Advocates and educators say they have been working hard to help Latino students – along with all other students – learn and thrive as schools shift from online learning back to full-time in-person instruction.
 
From revised curriculum to tutoring assistance, and even social-emotional supports systems, ways to bolster students' learning have been built into the Kalamazoo Public School district’s plans to try to assure Latino students keep up with their lessons and succeed academically as everyone tries to move past the COVID-19 pandemic.
 
Communication is the key, says Irving Quintero, coordinator of Academia Azteca at El Concilio. He says it is needed to help many families adjust to school systems, to the English language and to new technology.
 
“Some of our Latino people are still trying to get adjusted to the system of how schools work here,” Quintero says. “Then, all of a sudden, they (the schools) went virtual. So the system itself is an issue.”
 
And he says, “A lot of our community members aren’t tech-savvy. … So they might know how to use Facebook, but they’re not going to know how to use Zoom.”
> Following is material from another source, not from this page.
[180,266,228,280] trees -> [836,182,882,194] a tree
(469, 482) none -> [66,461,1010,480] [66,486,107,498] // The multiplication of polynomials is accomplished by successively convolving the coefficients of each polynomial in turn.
Irving Quintero stands inside of one of three classrooms used in El Concilio‘s after-school education program. 
El Concilio is a 40-year-old non-profit organization (formerly the Hispanic American Council of Kalamazoo) that provides educational and socio-economic support to members of the Latino community as it strives to equip them to be self-sufficient, preserve their cultural identities, and prosper in the broader community.
 
Quintero says 95 percent of the people he sees do not have access to an email account. So El Concilio stands ready to help. It tries to teach them how to access the school’s information system, how to find their childrens’ classes, how to look up their grades, and how to contact their teachers. It can act as a go-between for the school system and a family when a student has a broken a school-supplied Chromebook computer, for example. It can loan a Chromebook to a family while it helps get the original computer fixed.
 
Before COVID-19 caused businesses and schools to close, lots of families in the Latino community had struggled to understand the American educational system, Quintero and others say. About 70 percent of the people helped by El Concilio are new to the United States, he says, and some need their children to translate English into Spanish for them. And there are differences between schools some of them know and those in the United States. In countries like Mexico, for instance, grades are not As, Bs, and Cs. A 10 may be the equivalent of an A and a 9 may be equivalent to a B. At the same time, parents have to adjust to managing work and getting their young children to and from school.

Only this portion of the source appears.